Claroty’s Team82 finds vulnerabilities in historian server
Claroty's research team, Team82, has examined the GE Proficy Historian, finding five exploitable vulnerabilities capable of causing damage to the system.
Historian servers are wide-reaching critical databases that store data collected from industrial control systems and extend to the corporate network by sharing information with business enterprise resource planning systems and analytics platforms.
Industrial automation operations create important data about asset health and processes.
Historian servers are an important step in processing and analysing this information on-premises or in the cloud to better understand processes and make them more efficient.
GE Proficy Historian is an industry-leading historian server that collects, stores and distributes time-series and engineering data.
Team82's report, Hacking ICS Historians: The Pivot Point from IT to OT, shows attackers can exploit these vulnerabilities to access the historian, crash the device, and remotely execute code.
Attackers target historian servers for various reasons, including gathering intelligence on industrial processes, financial gain, manipulating automation processes by altering or deleting data to disrupt operations, damaging equipment, and endangering operators.
Further, attackers are drawn to the fact that historian servers share process information with enterprise systems, a pivot point that allows them to move from the IT network to OT systems.
Team82 finds GE Proficy Historian v7.0 and higher versions are affected, with one of the five vulnerabilities having a CVSS v3 score of 9.8 and the four others having CVSS v3 scores of 7.5.
GE Proficy Historian 2023 mitigates issues, and SIMs have been provided for all affected versions.
Claroty's research team urges users to ensure their systems are up to date.
This latest research comes after Team82 uncovered a new vulnerability in ABB TotalFlow flow computers and controllers.
ABB TotalFlow is used within many large oil and gas utilities worldwide to calculate volume and flow rates for oil and gas, which are critical to electric power manufacturing and distribution. They are also used as inputs in other areas, including billing.

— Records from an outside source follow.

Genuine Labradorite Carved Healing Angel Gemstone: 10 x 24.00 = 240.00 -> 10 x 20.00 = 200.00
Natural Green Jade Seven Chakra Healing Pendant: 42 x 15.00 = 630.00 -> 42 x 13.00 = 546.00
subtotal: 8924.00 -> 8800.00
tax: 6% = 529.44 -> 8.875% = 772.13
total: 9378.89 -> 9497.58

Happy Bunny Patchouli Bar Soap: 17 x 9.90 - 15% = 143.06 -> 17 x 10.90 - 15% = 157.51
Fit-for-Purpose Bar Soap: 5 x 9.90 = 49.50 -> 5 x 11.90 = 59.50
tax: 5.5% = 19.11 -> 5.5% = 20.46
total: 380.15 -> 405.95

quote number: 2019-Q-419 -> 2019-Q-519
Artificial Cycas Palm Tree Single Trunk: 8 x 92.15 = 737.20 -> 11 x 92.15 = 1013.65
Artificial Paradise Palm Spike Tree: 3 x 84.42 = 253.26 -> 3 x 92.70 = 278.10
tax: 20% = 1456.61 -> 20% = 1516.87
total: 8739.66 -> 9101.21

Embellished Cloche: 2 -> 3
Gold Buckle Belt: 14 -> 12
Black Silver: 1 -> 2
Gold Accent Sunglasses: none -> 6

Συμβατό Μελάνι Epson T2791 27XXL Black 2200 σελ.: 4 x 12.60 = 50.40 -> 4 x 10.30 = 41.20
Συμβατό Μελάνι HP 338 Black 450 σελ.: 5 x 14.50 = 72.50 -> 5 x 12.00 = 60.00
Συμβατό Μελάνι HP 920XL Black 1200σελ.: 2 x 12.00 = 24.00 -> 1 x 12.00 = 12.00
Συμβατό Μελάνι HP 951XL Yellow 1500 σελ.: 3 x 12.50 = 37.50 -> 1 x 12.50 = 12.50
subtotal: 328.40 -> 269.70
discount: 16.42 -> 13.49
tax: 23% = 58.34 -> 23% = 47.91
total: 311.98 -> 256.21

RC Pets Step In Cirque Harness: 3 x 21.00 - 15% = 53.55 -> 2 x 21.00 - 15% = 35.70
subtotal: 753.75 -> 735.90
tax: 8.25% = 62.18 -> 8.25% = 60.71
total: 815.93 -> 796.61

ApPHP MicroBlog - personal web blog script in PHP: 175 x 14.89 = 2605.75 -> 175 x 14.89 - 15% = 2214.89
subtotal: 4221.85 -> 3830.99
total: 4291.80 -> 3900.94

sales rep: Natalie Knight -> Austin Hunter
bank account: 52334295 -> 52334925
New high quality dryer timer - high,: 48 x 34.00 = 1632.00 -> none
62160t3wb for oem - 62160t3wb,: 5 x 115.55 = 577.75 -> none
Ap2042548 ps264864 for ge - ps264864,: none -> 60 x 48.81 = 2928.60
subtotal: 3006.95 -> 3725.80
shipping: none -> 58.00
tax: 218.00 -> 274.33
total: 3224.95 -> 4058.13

Claroty says the new vulnerability gives attackers the ability to gain root access on an ABB flow computer, allowing them to also read and write files and remotely execute code. They say an attacker could exploit a vulnerable system to inject and execute arbitrary code.
Analysis from Claroty's Team82 discovered a high-severity path-traversal vulnerability (CVE-2022-0902) in ABB's TotalFlow Flow Computers and Remote Controllers, where attackers can exploit this flaw to gain root access.
Affected products include, ABB’s RMC-100 (Standard), the RMC-100-LITE, XIO, XFCG5, XRCG5, uFLOG5 and UDC products.
ABB says that it has made a firmware update available that resolves the vulnerability in a number of product versions, and the company also recommends network segmentation as a mitigation tool. Users are also urged to immediately update their firmware to the latest version.
Team82 says the vulnerability's consequences will be similar to those suffered as a result of the Colonial Pipeline breach following its 2021 ransomware attack.